Task objective:
Pictures excluded, copy all of the data below exactly.

Dataset excerpts:
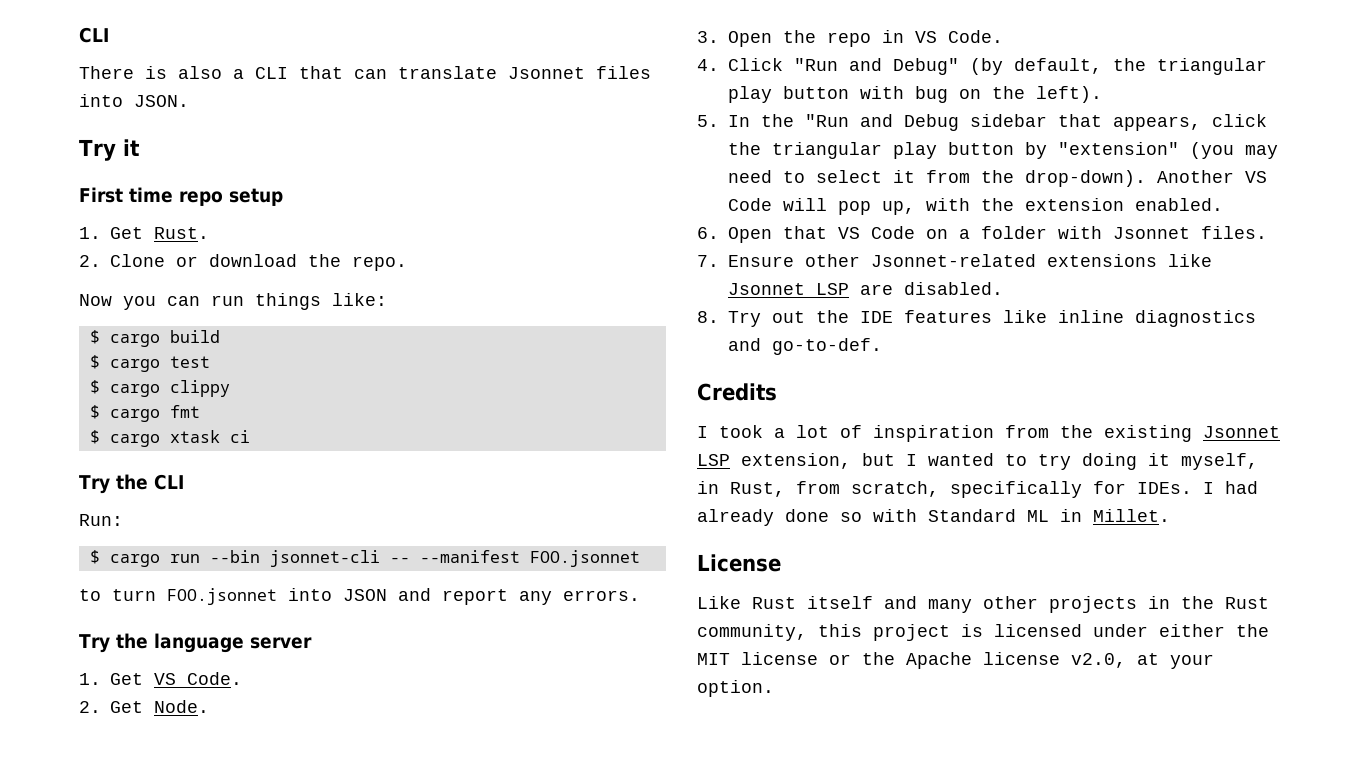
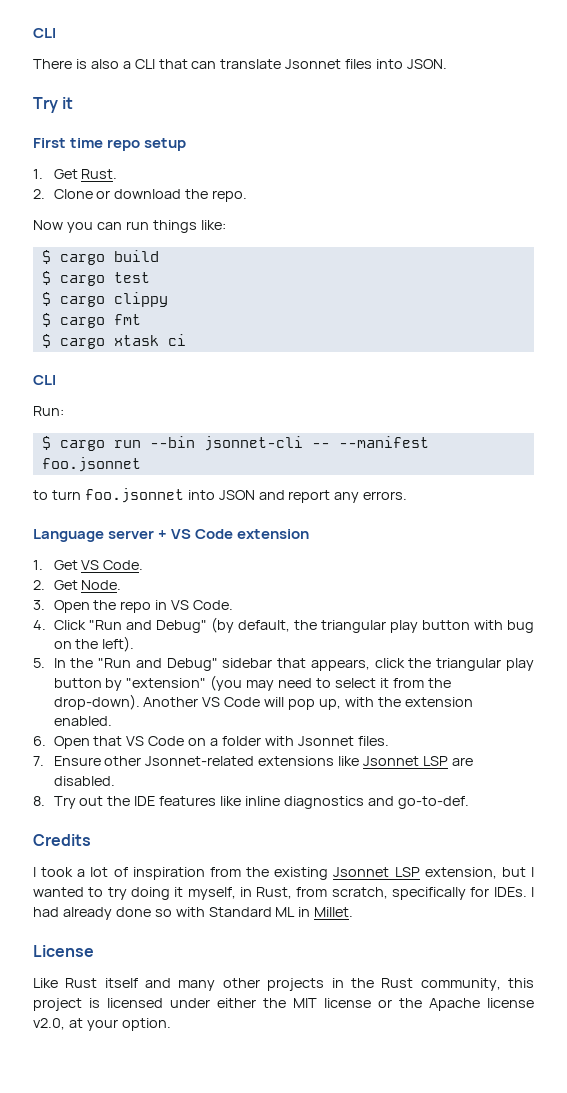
  $ cargo xtask ci
- Try the CLI
+ CLI
- $ cargo run --bin jsonnet-cli -- --manifest FOO.jsonnet
+ $ cargo run --bin jsonnet-cli -- --manifest foo.jsonnet
- to turn FOO.jsonnet into JSON and report any errors.
+ to turn foo.jsonnet into JSON and report any errors.
- Try the language server
+ Language server + VS Code extension
- 5. In the "Run and Debug sidebar that appears, click the triangular play button by "extension" (you may need to select it from the drop-down).
+ 5. In the "Run and Debug" sidebar that appears, click the triangular play button by "extension" (you may need to select it from the drop-down).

Solution:
  $ cargo xtask ci
- Try the CLI
+ CLI
- $ cargo run --bin jsonnet-cli -- --manifest FOO.jsonnet
+ $ cargo run --bin jsonnet-cli -- --manifest foo.jsonnet
- to turn FOO.jsonnet into JSON and report any errors.
+ to turn foo.jsonnet into JSON and report any errors.
- Try the language server
+ Language server + VS Code extension
- 5. In the "Run and Debug sidebar that appears, click the triangular play button by "extension" (you may need to select it from the drop-down).
+ 5. In the "Run and Debug" sidebar that appears, click the triangular play button by "extension" (you may need to select it from the drop-down).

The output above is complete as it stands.